Action item: Every record should be copied exactly, except that pictures are to be omitted.

Items from a data source:
──────────

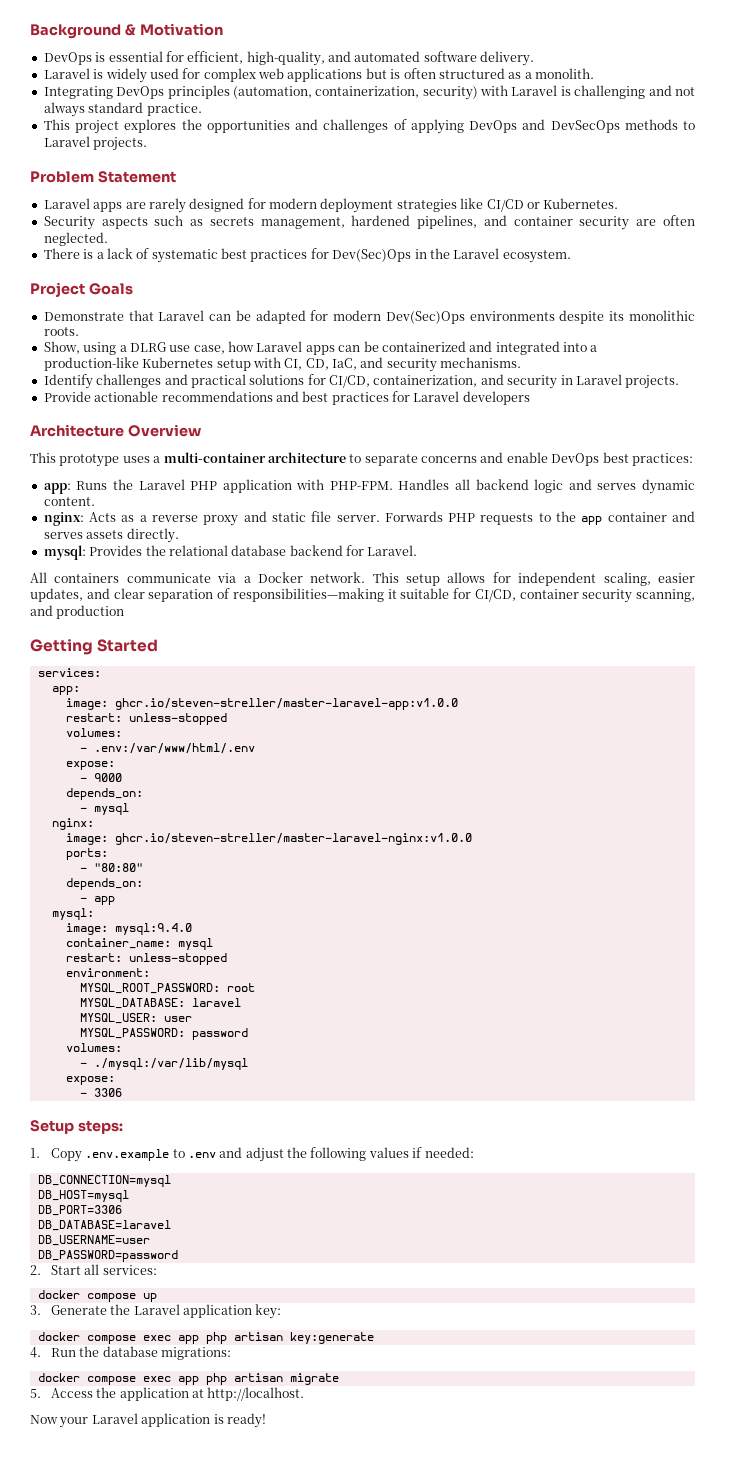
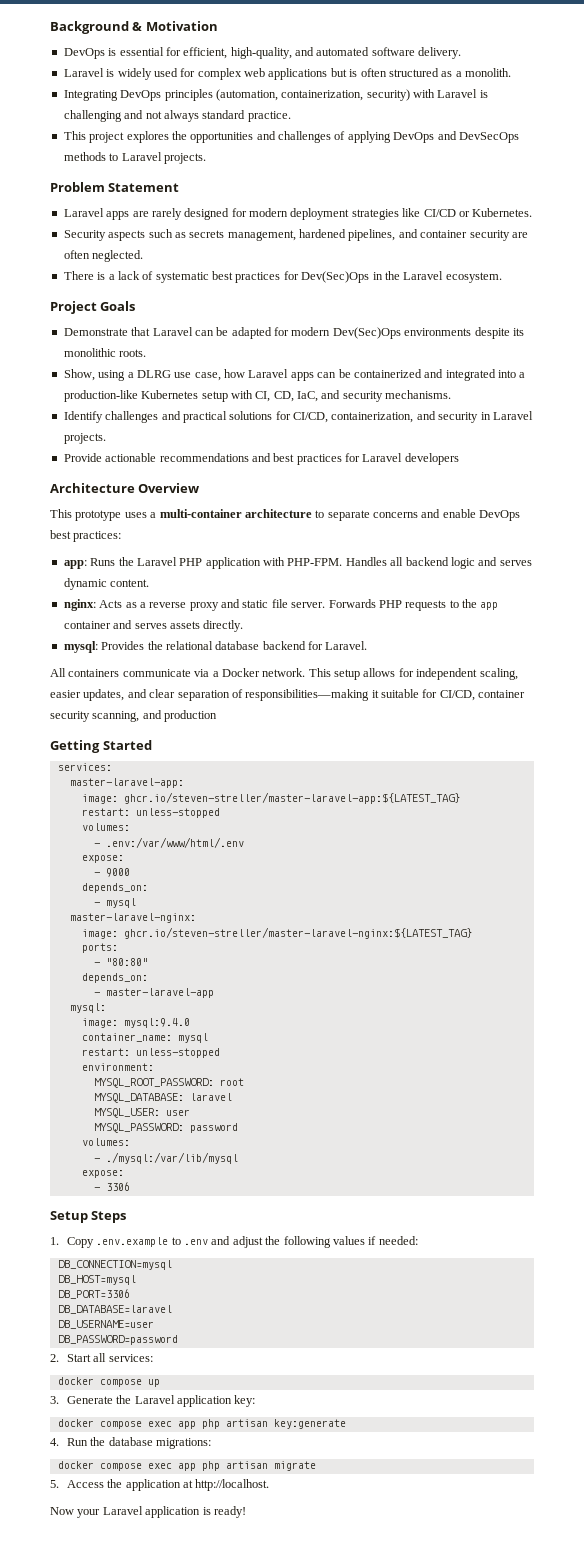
  Getting Started
  services:
- app:
- image: ghcr.io/steven-streller/master-laravel-app:v1.0.0
+ master-laravel-app:
+ image: ghcr.io/steven-streller/master-laravel-app:${LATEST_TAG}
  - mysql
- nginx:
- image: ghcr.io/steven-streller/master-laravel-nginx:v1.0.0
+ master-laravel-nginx:
+ image: ghcr.io/steven-streller/master-laravel-nginx:${LATEST_TAG}
- - app
+ - master-laravel-app
- Setup steps:
+ Setup Steps

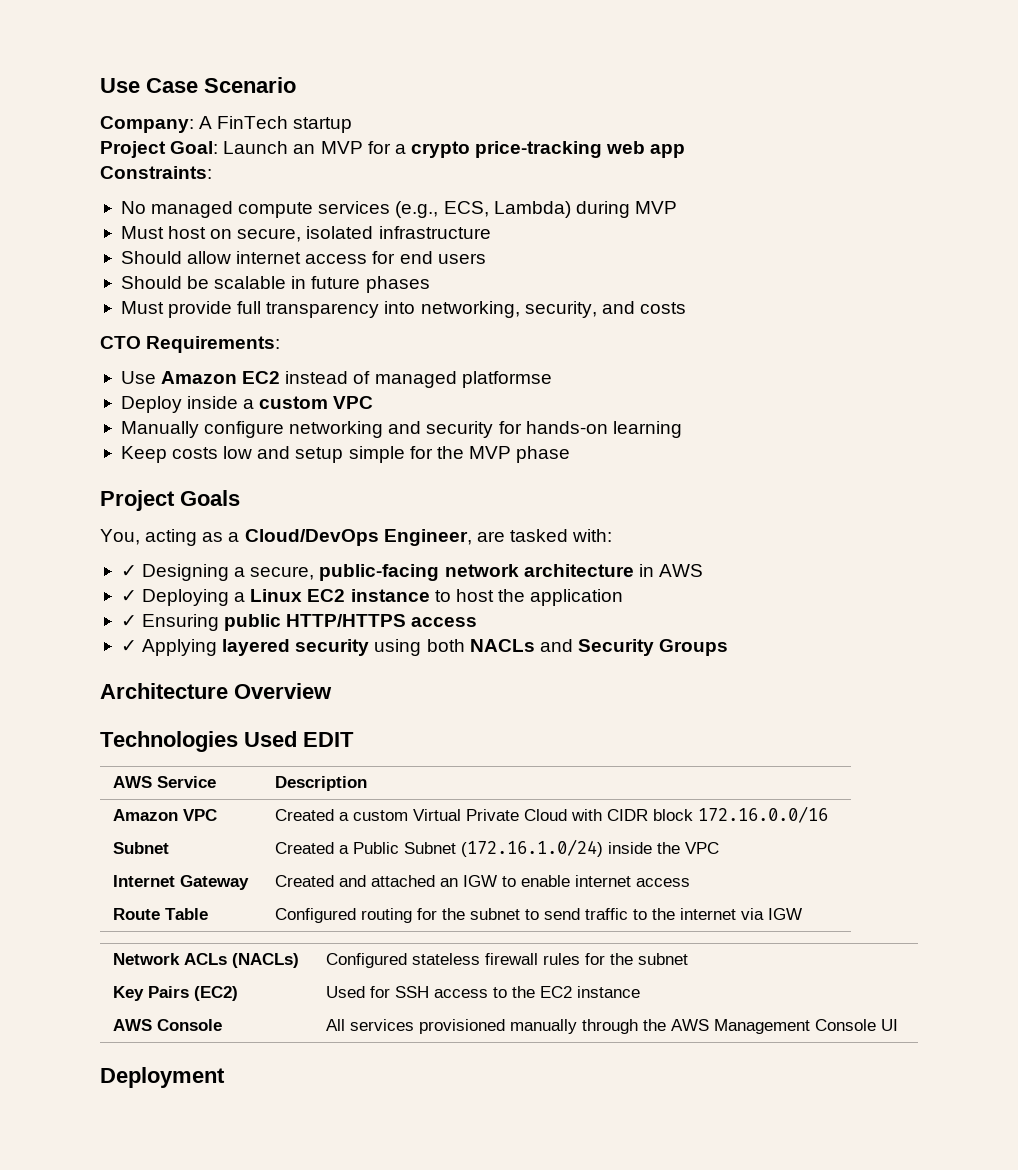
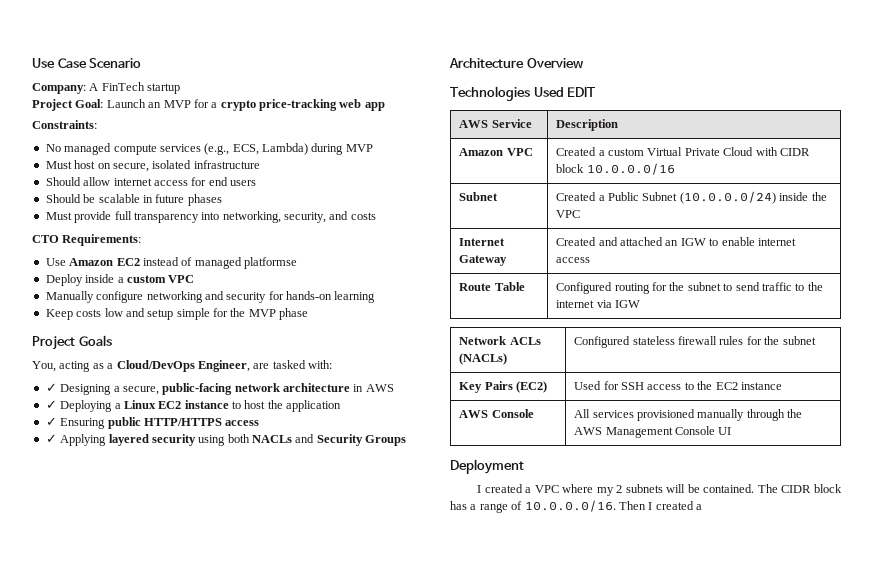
- Amazon VPC | Created a custom Virtual Private Cloud with CIDR block 172.16.0.0/16
+ Amazon VPC | Created a custom Virtual Private Cloud with CIDR block 10.0.0.0/16
- Subnet | Created a Public Subnet (172.16.1.0/24) inside the VPC
+ Subnet | Created a Public Subnet (10.0.0.0/24) inside the VPC
+ I created a VPC where my 2 subnets will be contained. The CIDR block has a range of 10.0.0.0/16. Then I created a

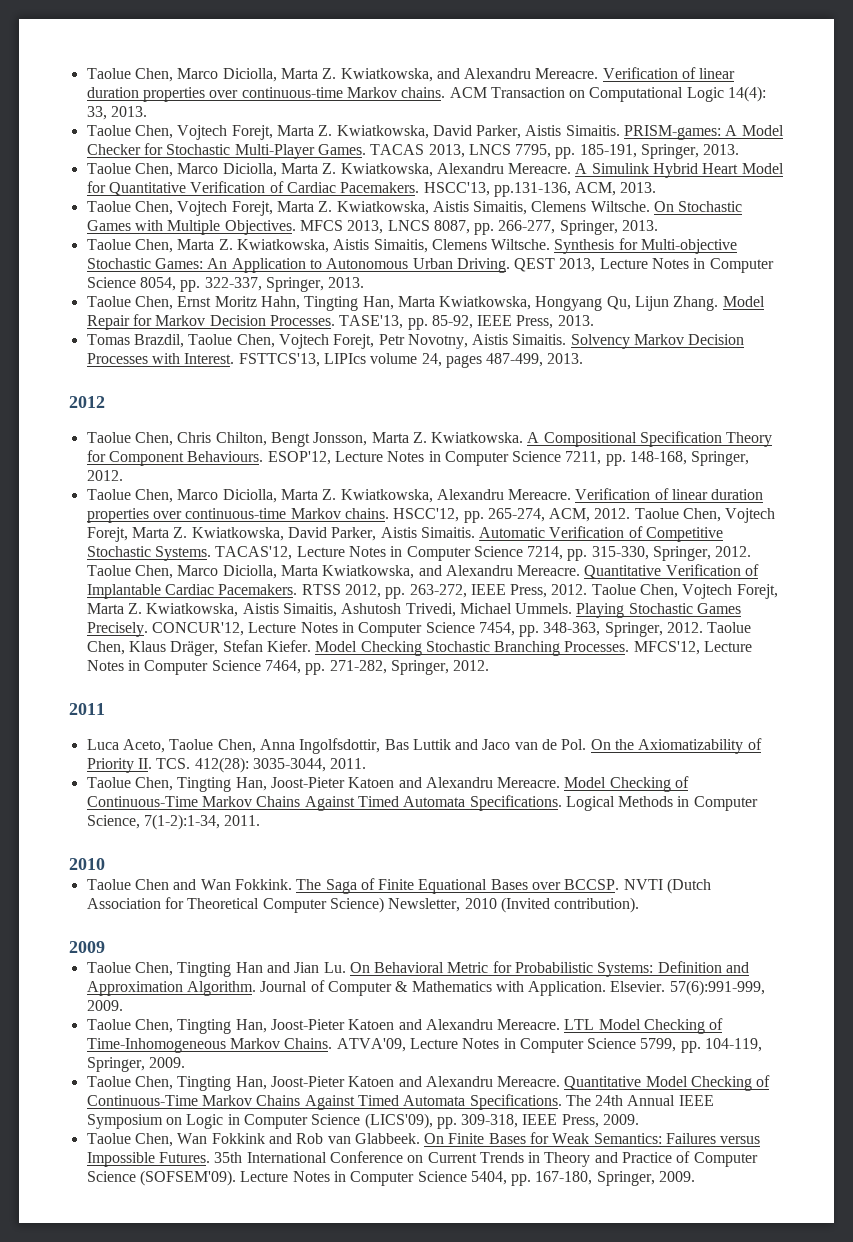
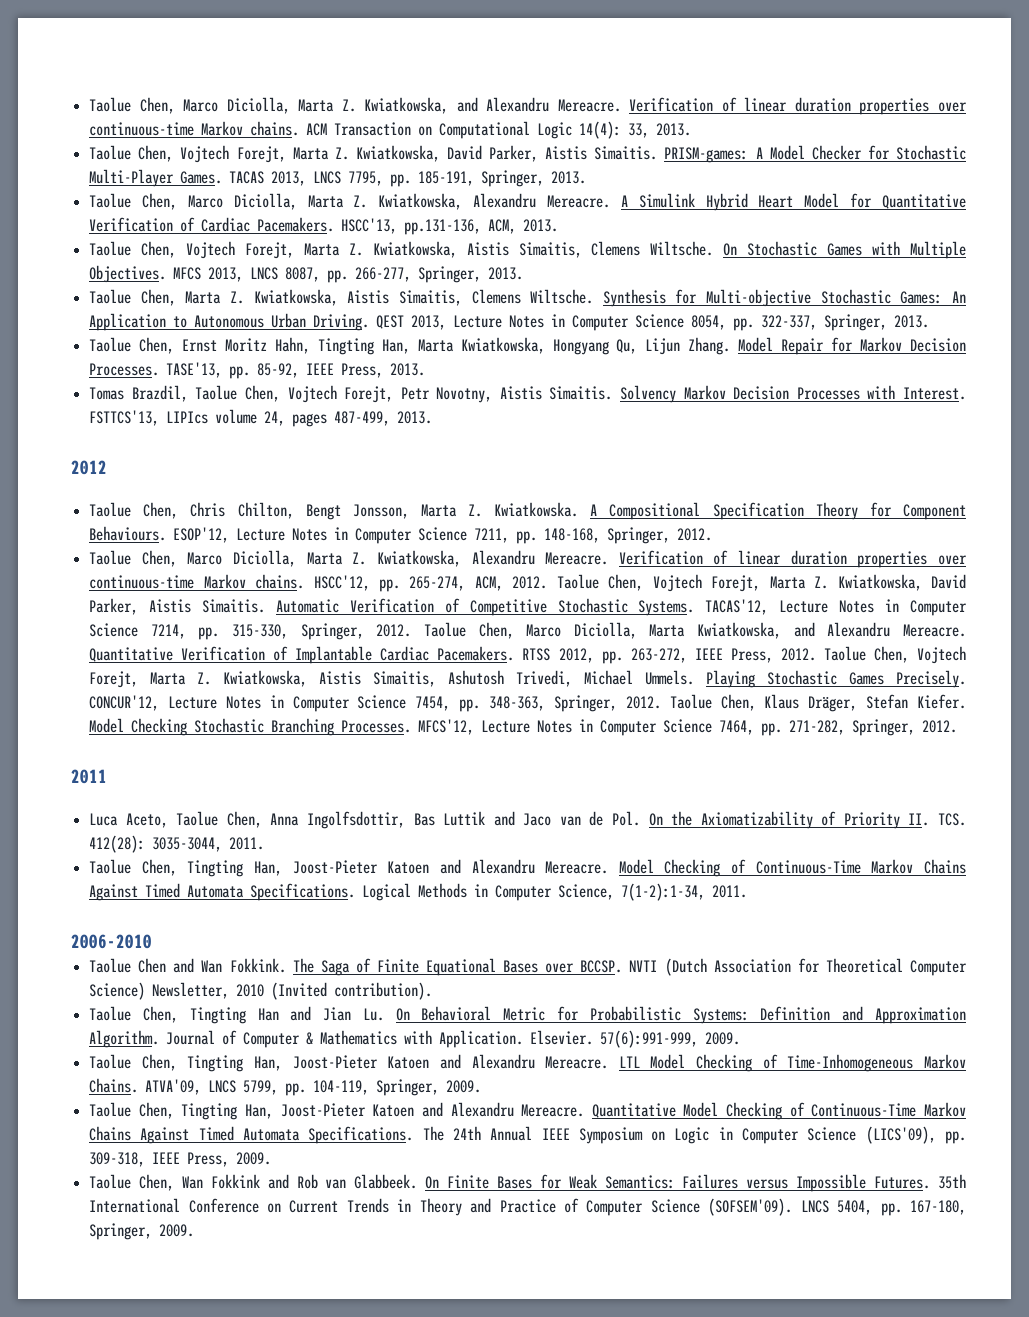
  Logical Methods in Computer Science, 7(1-2):1-34, 2011.
- 2010
+ 2006-2010
- 2009
- ATVA'09, Lecture Notes in Computer Science 5799, pp. 104-119, Springer, 2009.
+ ATVA'09, LNCS 5799, pp. 104-119, Springer, 2009.
- Lecture Notes in Computer Science 5404, pp. 167-180, Springer, 2009.
+ LNCS 5404, pp. 167-180, Springer, 2009.

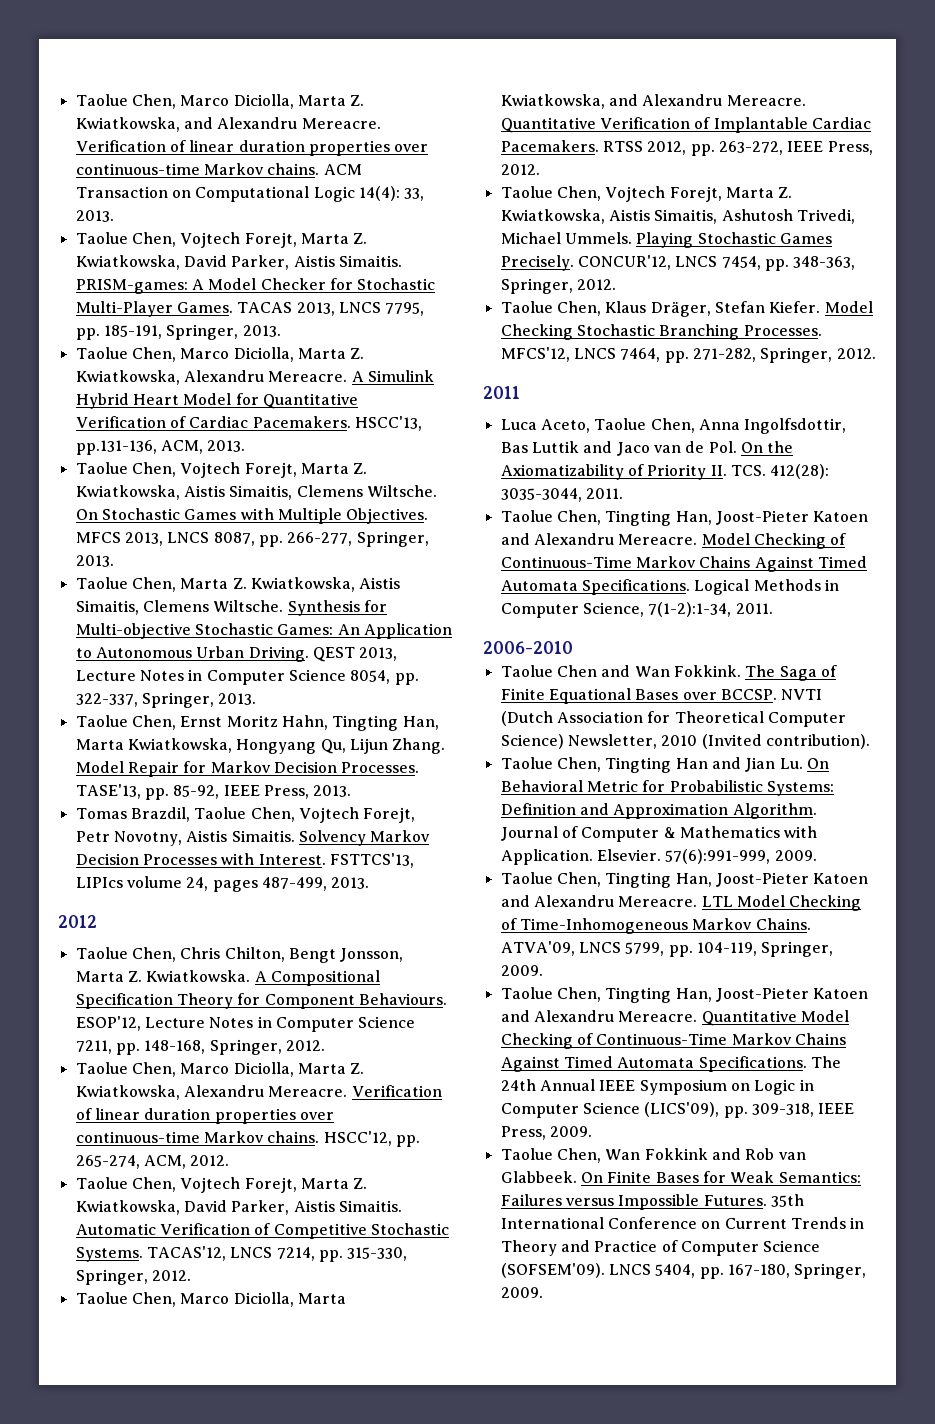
- HSCC'12, pp. 265-274, ACM, 2012. Taolue Chen, Vojtech Forejt, Marta Z. Kwiatkowska, David Parker, Aistis Simaitis.
+ HSCC'12, pp. 265-274, ACM, 2012.
+ Taolue Chen, Vojtech Forejt, Marta Z. Kwiatkowska, David Parker, Aistis Simaitis.
- TACAS'12, Lecture Notes in Computer Science 7214, pp. 315-330, Springer, 2012. Taolue Chen, Marco Diciolla, Marta Kwiatkowska, and Alexandru Mereacre.
+ TACAS'12, LNCS 7214, pp. 315-330, Springer, 2012.
+ Taolue Chen, Marco Diciolla, Marta Kwiatkowska, and Alexandru Mereacre.
- RTSS 2012, pp. 263-272, IEEE Press, 2012. Taolue Chen, Vojtech Forejt, Marta Z. Kwiatkowska, Aistis Simaitis, Ashutosh Trivedi, Michael Ummels.
+ RTSS 2012, pp. 263-272, IEEE Press, 2012.
+ Taolue Chen, Vojtech Forejt, Marta Z. Kwiatkowska, Aistis Simaitis, Ashutosh Trivedi, Michael Ummels.
- CONCUR'12, Lecture Notes in Computer Science 7454, pp. 348-363, Springer, 2012. Taolue Chen, Klaus Dräger, Stefan Kiefer.
+ CONCUR'12, LNCS 7454, pp. 348-363, Springer, 2012.
+ Taolue Chen, Klaus Dräger, Stefan Kiefer.
- MFCS'12, Lecture Notes in Computer Science 7464, pp. 271-282, Springer, 2012.
+ MFCS'12, LNCS 7464, pp. 271-282, Springer, 2012.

──────────

Exercise result:
  Getting Started
  services:
- app:
- image: ghcr.io/steven-streller/master-laravel-app:v1.0.0
+ master-laravel-app:
+ image: ghcr.io/steven-streller/master-laravel-app:${LATEST_TAG}
  - mysql
- nginx:
- image: ghcr.io/steven-streller/master-laravel-nginx:v1.0.0
+ master-laravel-nginx:
+ image: ghcr.io/steven-streller/master-laravel-nginx:${LATEST_TAG}
- - app
+ - master-laravel-app
- Setup steps:
+ Setup Steps

- Amazon VPC | Created a custom Virtual Private Cloud with CIDR block 172.16.0.0/16
+ Amazon VPC | Created a custom Virtual Private Cloud with CIDR block 10.0.0.0/16
- Subnet | Created a Public Subnet (172.16.1.0/24) inside the VPC
+ Subnet | Created a Public Subnet (10.0.0.0/24) inside the VPC
+ I created a VPC where my 2 subnets will be contained. The CIDR block has a range of 10.0.0.0/16. Then I created a

  Logical Methods in Computer Science, 7(1-2):1-34, 2011.
- 2010
+ 2006-2010
- 2009
- ATVA'09, Lecture Notes in Computer Science 5799, pp. 104-119, Springer, 2009.
+ ATVA'09, LNCS 5799, pp. 104-119, Springer, 2009.
- Lecture Notes in Computer Science 5404, pp. 167-180, Springer, 2009.
+ LNCS 5404, pp. 167-180, Springer, 2009.

- HSCC'12, pp. 265-274, ACM, 2012. Taolue Chen, Vojtech Forejt, Marta Z. Kwiatkowska, David Parker, Aistis Simaitis.
+ HSCC'12, pp. 265-274, ACM, 2012.
+ Taolue Chen, Vojtech Forejt, Marta Z. Kwiatkowska, David Parker, Aistis Simaitis.
- TACAS'12, Lecture Notes in Computer Science 7214, pp. 315-330, Springer, 2012. Taolue Chen, Marco Diciolla, Marta Kwiatkowska, and Alexandru Mereacre.
+ TACAS'12, LNCS 7214, pp. 315-330, Springer, 2012.
+ Taolue Chen, Marco Diciolla, Marta Kwiatkowska, and Alexandru Mereacre.
- RTSS 2012, pp. 263-272, IEEE Press, 2012. Taolue Chen, Vojtech Forejt, Marta Z. Kwiatkowska, Aistis Simaitis, Ashutosh Trivedi, Michael Ummels.
+ RTSS 2012, pp. 263-272, IEEE Press, 2012.
+ Taolue Chen, Vojtech Forejt, Marta Z. Kwiatkowska, Aistis Simaitis, Ashutosh Trivedi, Michael Ummels.
- CONCUR'12, Lecture Notes in Computer Science 7454, pp. 348-363, Springer, 2012. Taolue Chen, Klaus Dräger, Stefan Kiefer.
+ CONCUR'12, LNCS 7454, pp. 348-363, Springer, 2012.
+ Taolue Chen, Klaus Dräger, Stefan Kiefer.
- MFCS'12, Lecture Notes in Computer Science 7464, pp. 271-282, Springer, 2012.
+ MFCS'12, LNCS 7464, pp. 271-282, Springer, 2012.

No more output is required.